## Work task
Find the word "none" in the data. Return every line where it appears.

## Input records
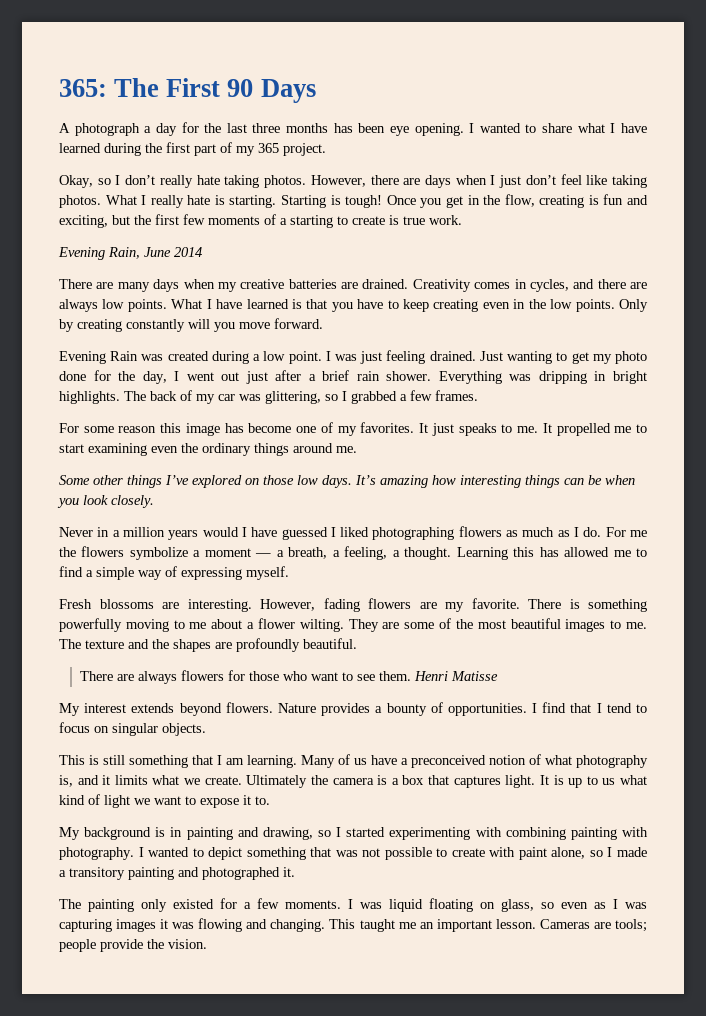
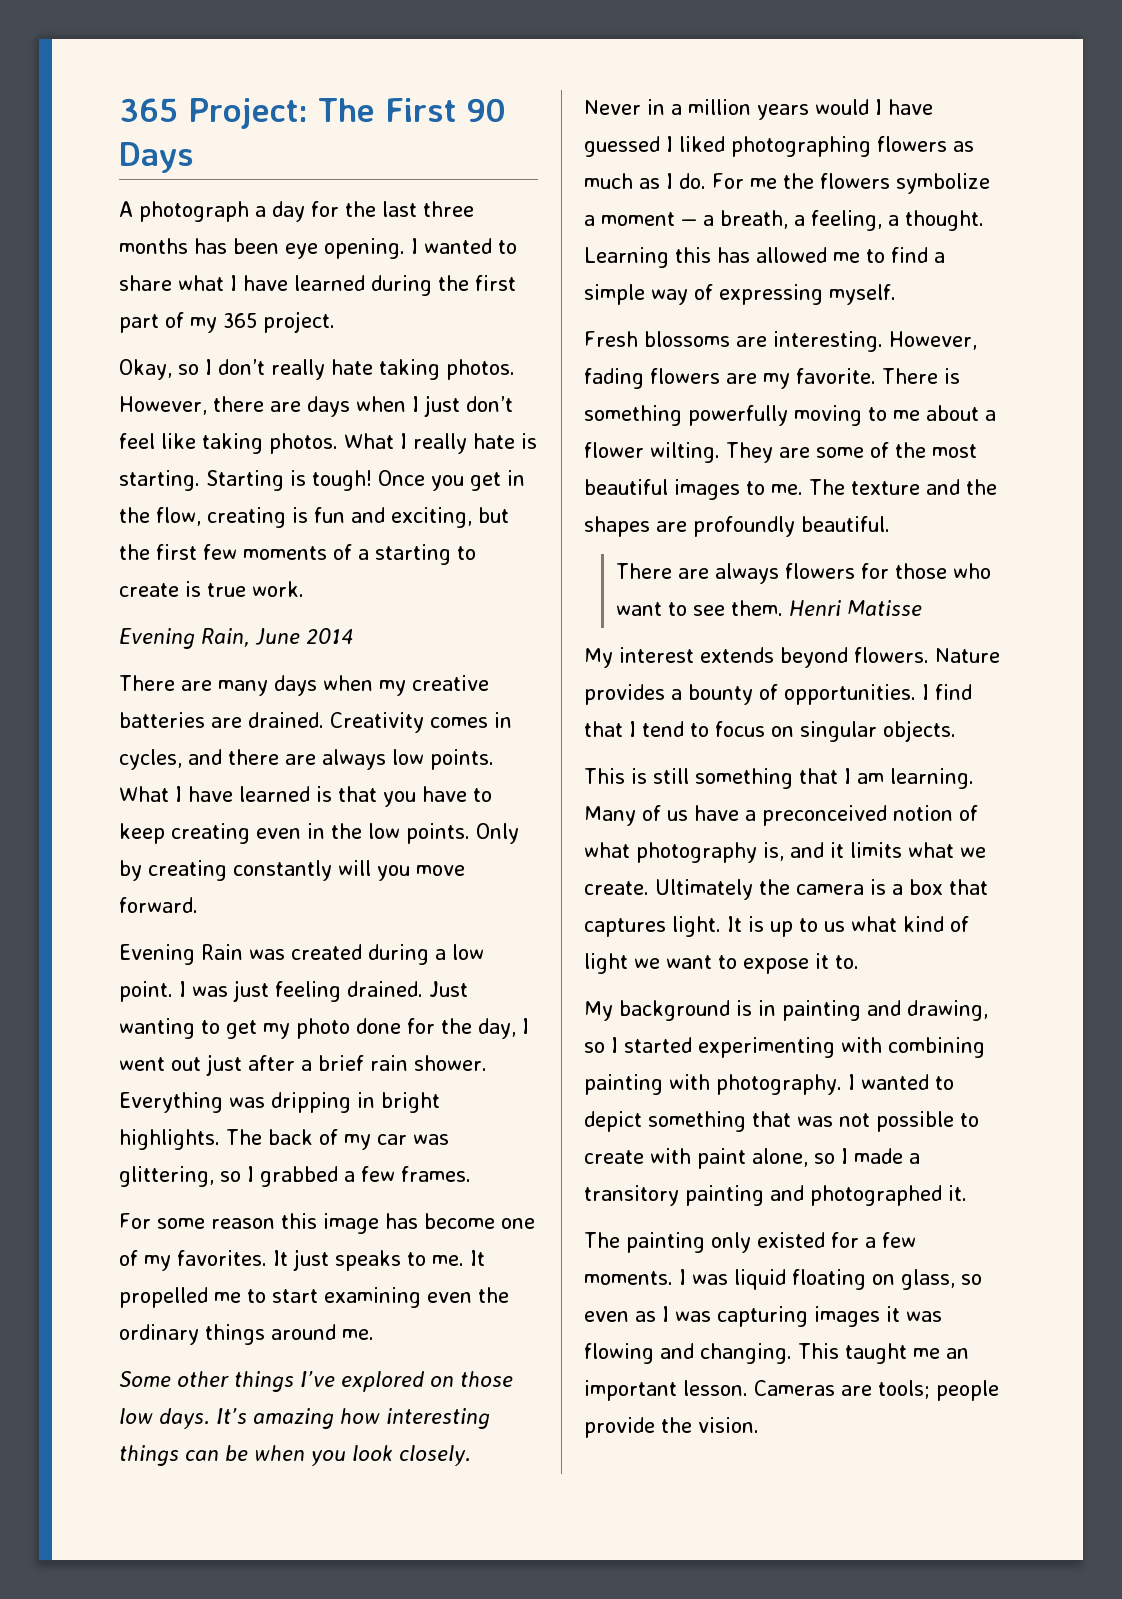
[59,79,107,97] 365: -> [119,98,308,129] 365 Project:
...
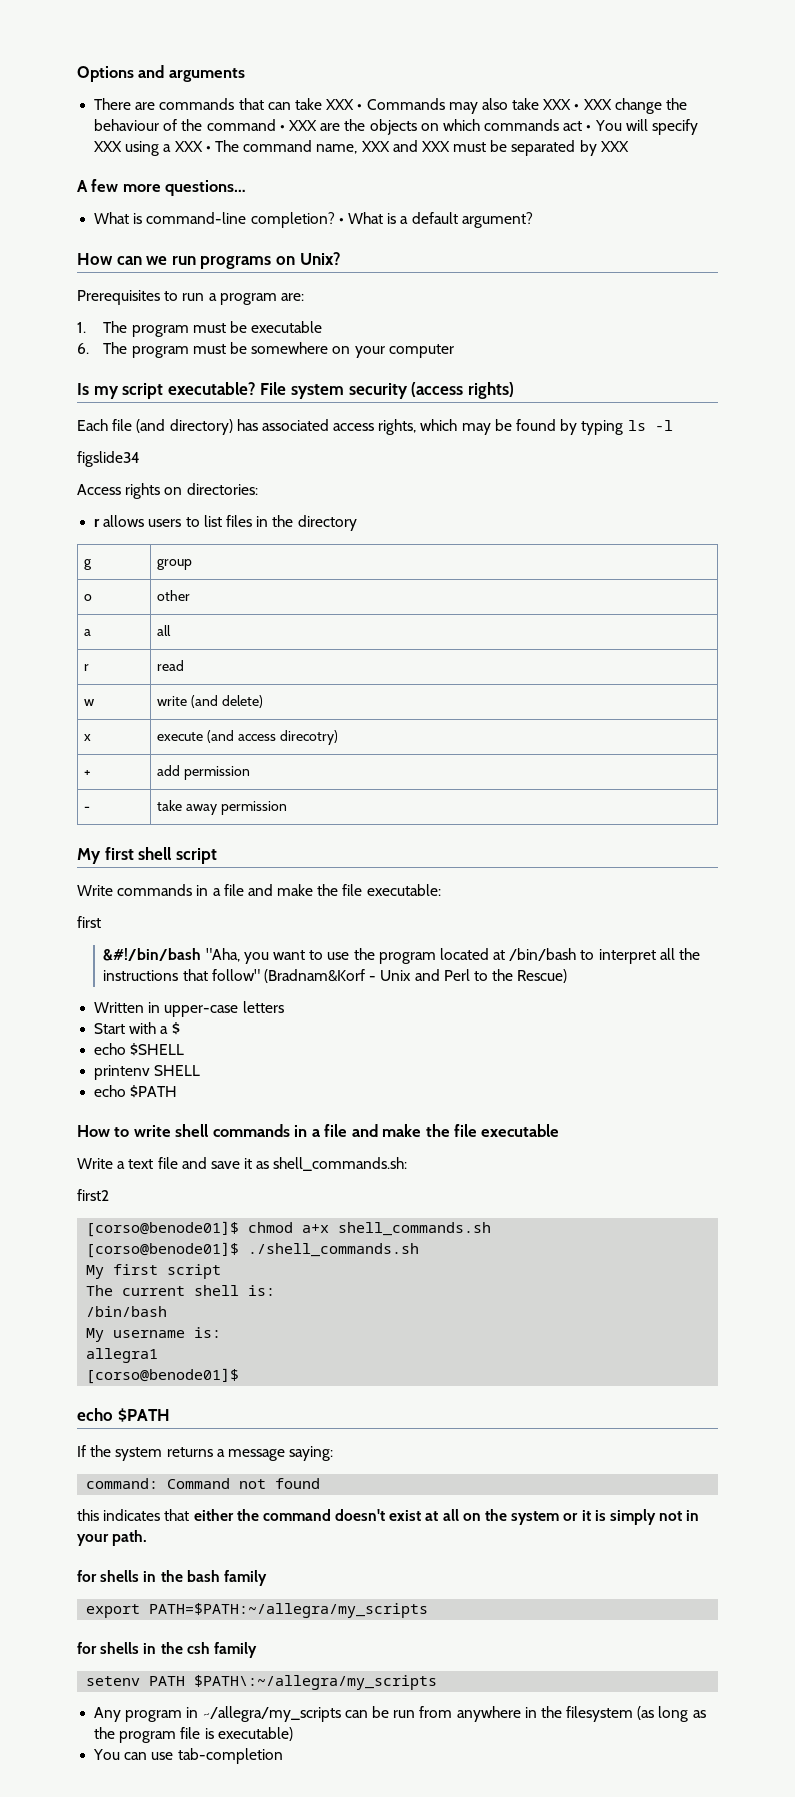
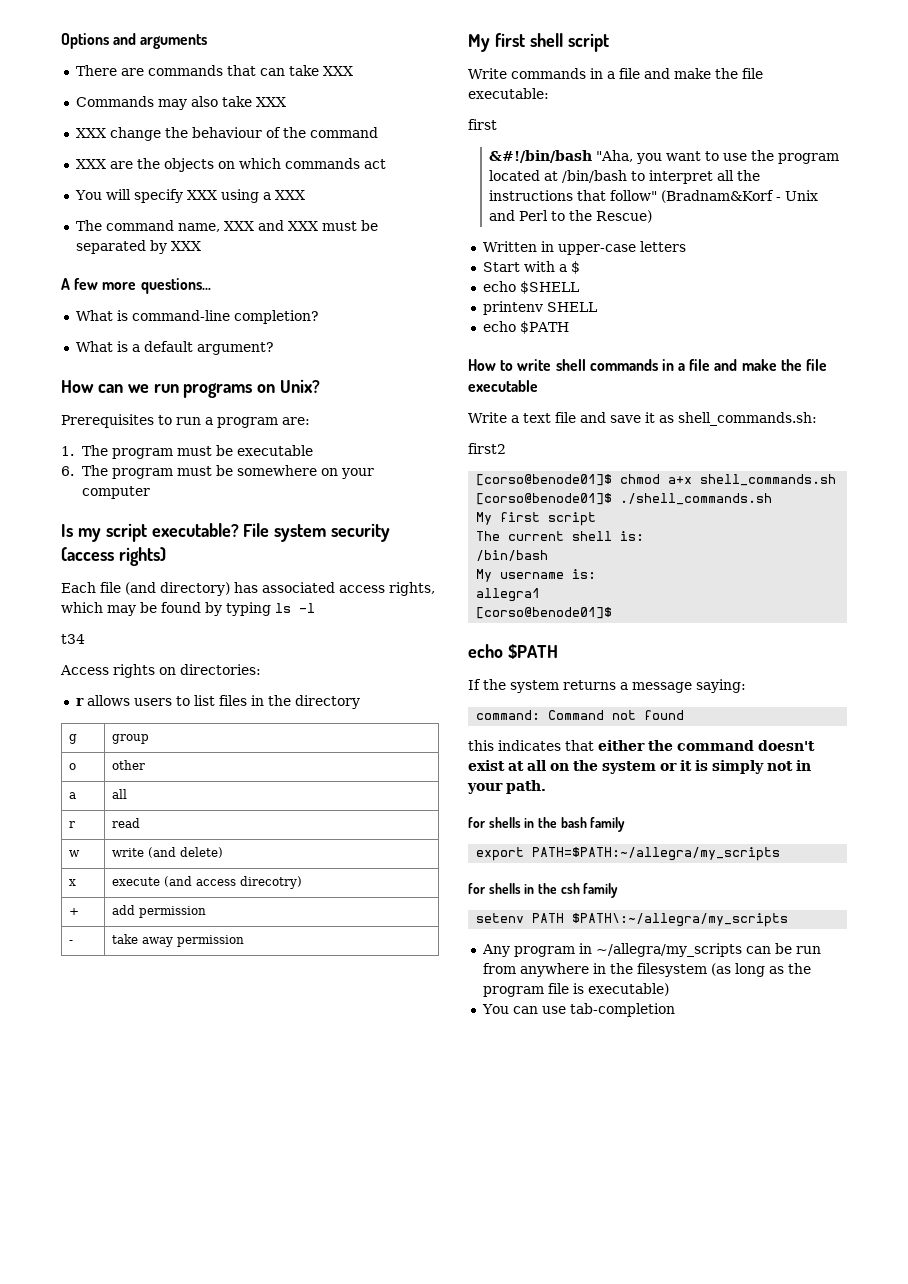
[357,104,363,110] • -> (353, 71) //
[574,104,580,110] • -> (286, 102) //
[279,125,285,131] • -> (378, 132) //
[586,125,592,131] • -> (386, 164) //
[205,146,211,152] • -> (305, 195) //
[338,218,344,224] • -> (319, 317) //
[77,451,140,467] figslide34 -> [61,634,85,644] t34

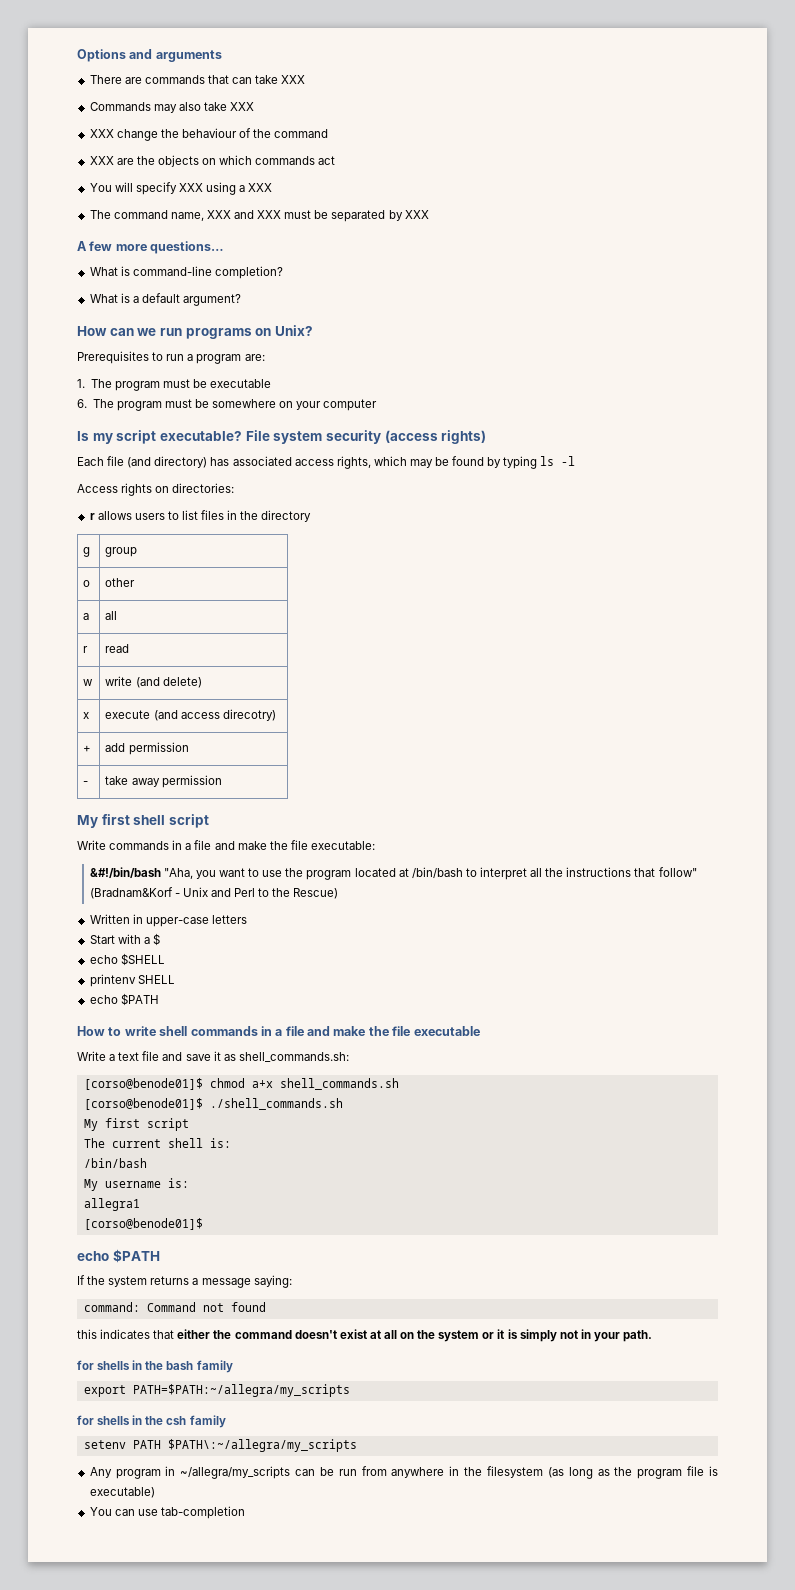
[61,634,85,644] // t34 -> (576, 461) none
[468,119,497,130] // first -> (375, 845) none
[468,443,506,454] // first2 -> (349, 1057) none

## Written response
[61,634,85,644] // t34 -> (576, 461) none
[468,119,497,130] // first -> (375, 845) none
[468,443,506,454] // first2 -> (349, 1057) none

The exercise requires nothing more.